To win the battle against the far right, the left must understand that it faces a fragmented enemy, which is quite different from unitary historical fascism.

 


Jair Bolsonaro with his son Eduardo. Wikimedia Commons.

“The left must kick-start a response substituting insecurity for collective action and hope.”

On October 12, 2014, a group of artists convened in São Paulo to support Dilma Rousseff, the presidential candidate for the Workers’ Party (PT). Artists like Otto, Karina Buhr and Lucas Santana expressed their critical support for Dilma in an event called Thirteen Shades of Red. Aécio Neves, the conservative Brazilian Social Democracy Party (PSDB) candidate, was leading the polls.

The polarization of the campaign had been building up.
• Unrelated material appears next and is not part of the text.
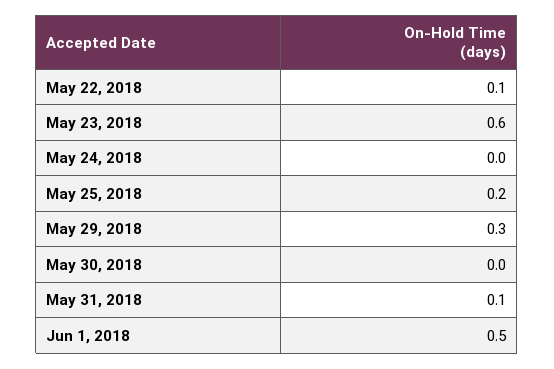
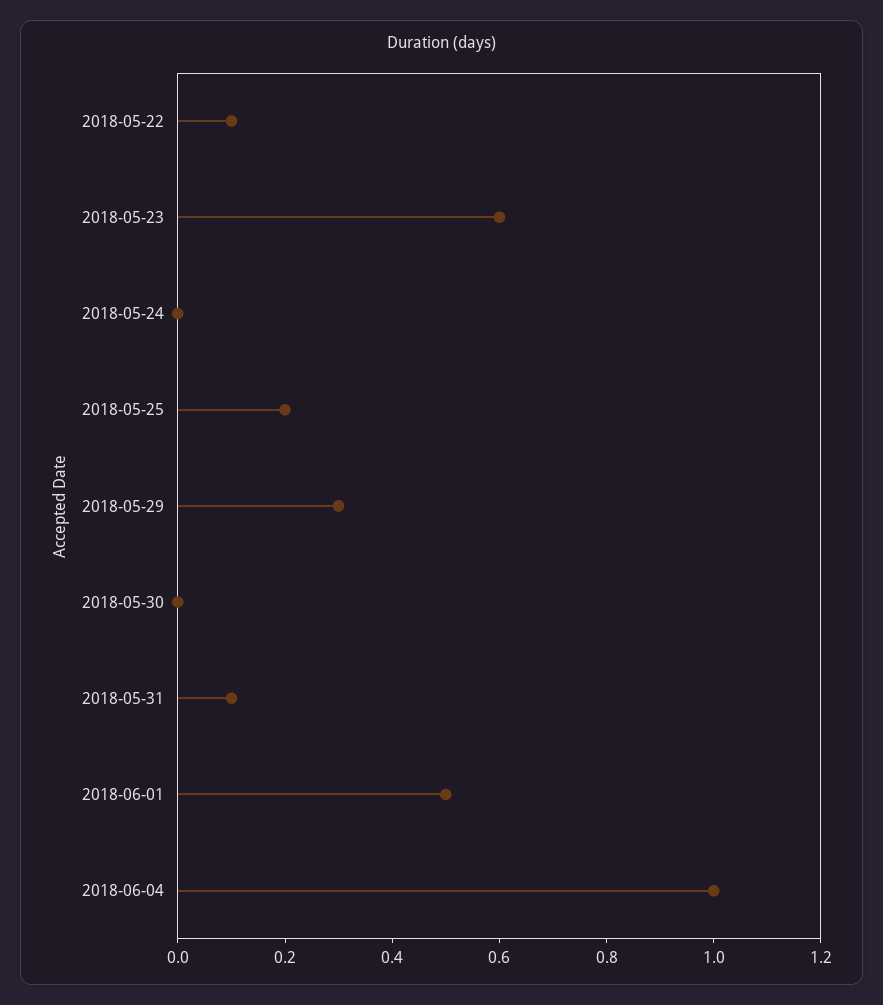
2018-06-04: none -> 1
The candidates were now adopting a visceral tone. You could sense the hate. Fear was being invoked. Both sides were betting on binary thinking.

Some minority currents within the PT were trying to update the party’s narrative with initiatives such as Podemos Mais, to try connect with the massive protests of June 2013. But Dilma Rousseff’s official campaign was a steamroller compressing the new narratives and practices which had emerged since 2013.

The Thirteen Shades of Red event was a breath of fresh air in the midst of the electoral quagmire. It sent a message to supporters of the PT’s unitary slogans and traditional symbols. Red of course, but thirteen shades of it.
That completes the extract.